Task prompt
The output must match the entries below exactly, with pictures removed.

Stored data
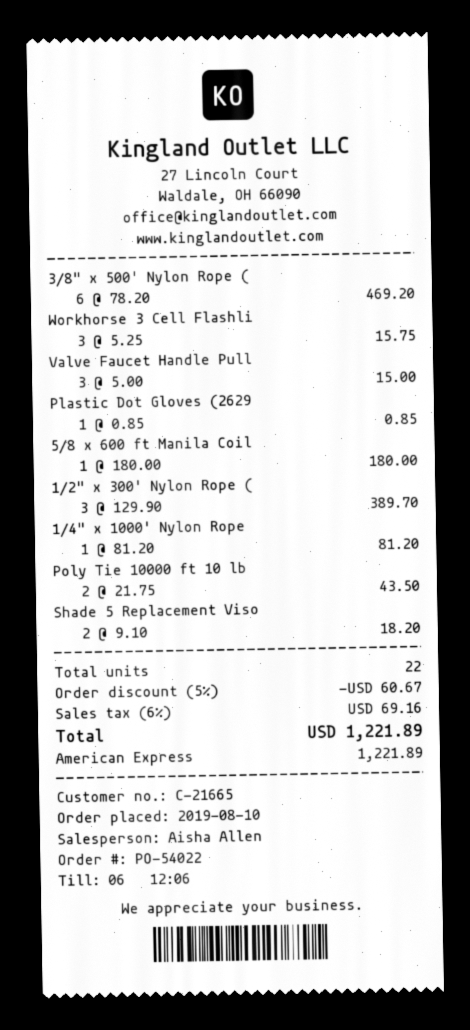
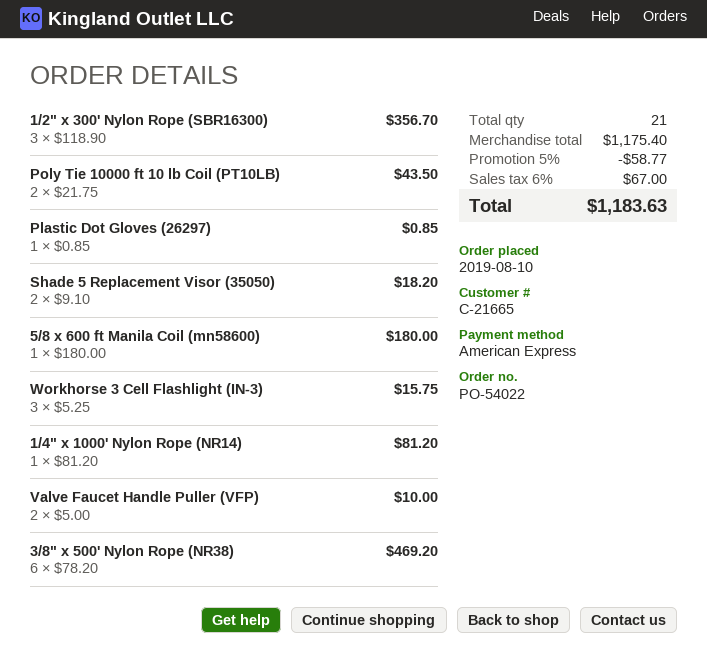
Valve Faucet Handle Pull: 3 x 5.00 = 15.00 -> 2 x 5.00 = 10.00
1/2" x 300' Nylon Rope (: 3 x 129.90 = 389.70 -> 3 x 118.90 = 356.70
total quantity: 22 -> 21
discount: 5% = 60.67 -> 5% = 58.77
tax: 6% = 69.16 -> 6% = 67.00
total: 1221.89 -> 1183.63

Response area
Valve Faucet Handle Pull: 3 x 5.00 = 15.00 -> 2 x 5.00 = 10.00
1/2" x 300' Nylon Rope (: 3 x 129.90 = 389.70 -> 3 x 118.90 = 356.70
total quantity: 22 -> 21
discount: 5% = 60.67 -> 5% = 58.77
tax: 6% = 69.16 -> 6% = 67.00
total: 1221.89 -> 1183.63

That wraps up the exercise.